Given information START
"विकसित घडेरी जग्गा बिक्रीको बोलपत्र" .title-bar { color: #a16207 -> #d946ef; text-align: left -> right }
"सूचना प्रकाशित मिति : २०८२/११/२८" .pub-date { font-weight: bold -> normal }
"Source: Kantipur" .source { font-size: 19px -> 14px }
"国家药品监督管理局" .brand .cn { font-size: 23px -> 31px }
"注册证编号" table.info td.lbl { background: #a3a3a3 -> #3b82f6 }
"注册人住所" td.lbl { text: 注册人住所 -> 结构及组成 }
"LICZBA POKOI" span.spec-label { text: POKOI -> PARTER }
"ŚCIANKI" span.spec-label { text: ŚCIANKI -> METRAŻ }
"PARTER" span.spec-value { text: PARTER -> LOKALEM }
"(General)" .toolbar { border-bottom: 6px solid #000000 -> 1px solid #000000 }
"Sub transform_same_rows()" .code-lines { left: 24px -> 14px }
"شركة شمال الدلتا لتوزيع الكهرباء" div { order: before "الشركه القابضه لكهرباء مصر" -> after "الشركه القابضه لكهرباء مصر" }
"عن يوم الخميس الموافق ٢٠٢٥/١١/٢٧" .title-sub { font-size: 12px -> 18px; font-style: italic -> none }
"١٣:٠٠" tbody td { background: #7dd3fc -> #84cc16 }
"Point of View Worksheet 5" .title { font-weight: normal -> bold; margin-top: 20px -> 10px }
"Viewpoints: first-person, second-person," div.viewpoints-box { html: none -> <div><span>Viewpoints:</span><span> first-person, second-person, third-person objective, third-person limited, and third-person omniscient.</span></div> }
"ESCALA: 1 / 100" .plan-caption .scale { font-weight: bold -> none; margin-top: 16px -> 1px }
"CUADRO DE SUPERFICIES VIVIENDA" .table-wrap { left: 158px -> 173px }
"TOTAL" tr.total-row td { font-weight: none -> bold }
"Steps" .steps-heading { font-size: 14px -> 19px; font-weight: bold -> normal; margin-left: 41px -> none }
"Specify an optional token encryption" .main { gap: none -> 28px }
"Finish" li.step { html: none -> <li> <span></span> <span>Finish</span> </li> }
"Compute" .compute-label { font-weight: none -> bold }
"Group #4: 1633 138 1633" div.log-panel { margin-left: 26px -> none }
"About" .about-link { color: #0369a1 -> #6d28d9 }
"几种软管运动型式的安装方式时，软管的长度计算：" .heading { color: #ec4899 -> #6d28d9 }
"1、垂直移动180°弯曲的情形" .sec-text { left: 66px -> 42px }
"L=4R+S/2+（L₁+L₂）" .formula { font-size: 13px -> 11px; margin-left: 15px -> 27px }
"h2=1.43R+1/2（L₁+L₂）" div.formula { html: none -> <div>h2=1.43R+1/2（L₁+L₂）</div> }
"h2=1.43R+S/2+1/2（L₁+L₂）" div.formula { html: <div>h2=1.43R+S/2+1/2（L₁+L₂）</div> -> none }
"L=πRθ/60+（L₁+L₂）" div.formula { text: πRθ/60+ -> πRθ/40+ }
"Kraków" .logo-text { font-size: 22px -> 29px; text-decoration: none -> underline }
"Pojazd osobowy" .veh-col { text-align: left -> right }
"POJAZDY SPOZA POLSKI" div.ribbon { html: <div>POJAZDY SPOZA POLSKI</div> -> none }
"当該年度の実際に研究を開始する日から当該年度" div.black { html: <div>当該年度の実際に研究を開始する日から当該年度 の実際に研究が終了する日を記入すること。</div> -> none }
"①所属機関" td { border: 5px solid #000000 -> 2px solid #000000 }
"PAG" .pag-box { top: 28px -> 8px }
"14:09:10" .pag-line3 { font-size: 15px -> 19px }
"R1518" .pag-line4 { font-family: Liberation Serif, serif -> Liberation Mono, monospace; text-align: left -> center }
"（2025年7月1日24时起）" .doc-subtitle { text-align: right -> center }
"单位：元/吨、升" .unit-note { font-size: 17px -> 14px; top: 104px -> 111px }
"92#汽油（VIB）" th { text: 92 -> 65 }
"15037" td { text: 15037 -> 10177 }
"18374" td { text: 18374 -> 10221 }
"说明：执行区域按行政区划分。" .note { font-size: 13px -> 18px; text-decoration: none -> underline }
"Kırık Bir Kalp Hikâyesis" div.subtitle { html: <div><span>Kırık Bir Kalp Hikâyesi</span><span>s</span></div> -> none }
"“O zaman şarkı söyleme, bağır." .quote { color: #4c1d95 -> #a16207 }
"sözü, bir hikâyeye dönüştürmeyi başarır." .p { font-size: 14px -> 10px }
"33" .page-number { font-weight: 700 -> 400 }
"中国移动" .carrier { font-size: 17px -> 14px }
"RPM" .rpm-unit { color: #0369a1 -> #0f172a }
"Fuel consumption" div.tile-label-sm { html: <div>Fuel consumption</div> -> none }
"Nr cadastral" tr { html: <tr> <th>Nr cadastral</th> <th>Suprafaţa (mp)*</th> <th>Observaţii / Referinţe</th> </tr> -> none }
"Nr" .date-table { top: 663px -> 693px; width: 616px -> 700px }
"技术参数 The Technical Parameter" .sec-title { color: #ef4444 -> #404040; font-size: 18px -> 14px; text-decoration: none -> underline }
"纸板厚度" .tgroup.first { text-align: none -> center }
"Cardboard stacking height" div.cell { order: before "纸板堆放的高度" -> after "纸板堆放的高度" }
Given information END
• [Exercise prompt]
Would you copy every line of the entries in which "span" appears?

• [Response area]
"LICZBA POKOI" span.spec-label { text: POKOI -> PARTER }
"ŚCIANKI" span.spec-label { text: ŚCIANKI -> METRAŻ }
"PARTER" span.spec-value { text: PARTER -> LOKALEM }
"Viewpoints: first-person, second-person," div.viewpoints-box { html: none -> <div><span>Viewpoints:</span><span> first-person, second-person, third-person objective, third-person limited, and third-person omniscient.</span></div> }
"Finish" li.step { html: none -> <li> <span></span> <span>Finish</span> </li> }
"Kırık Bir Kalp Hikâyesis" div.subtitle { html: <div><span>Kırık Bir Kalp Hikâyesi</span><span>s</span></div> -> none }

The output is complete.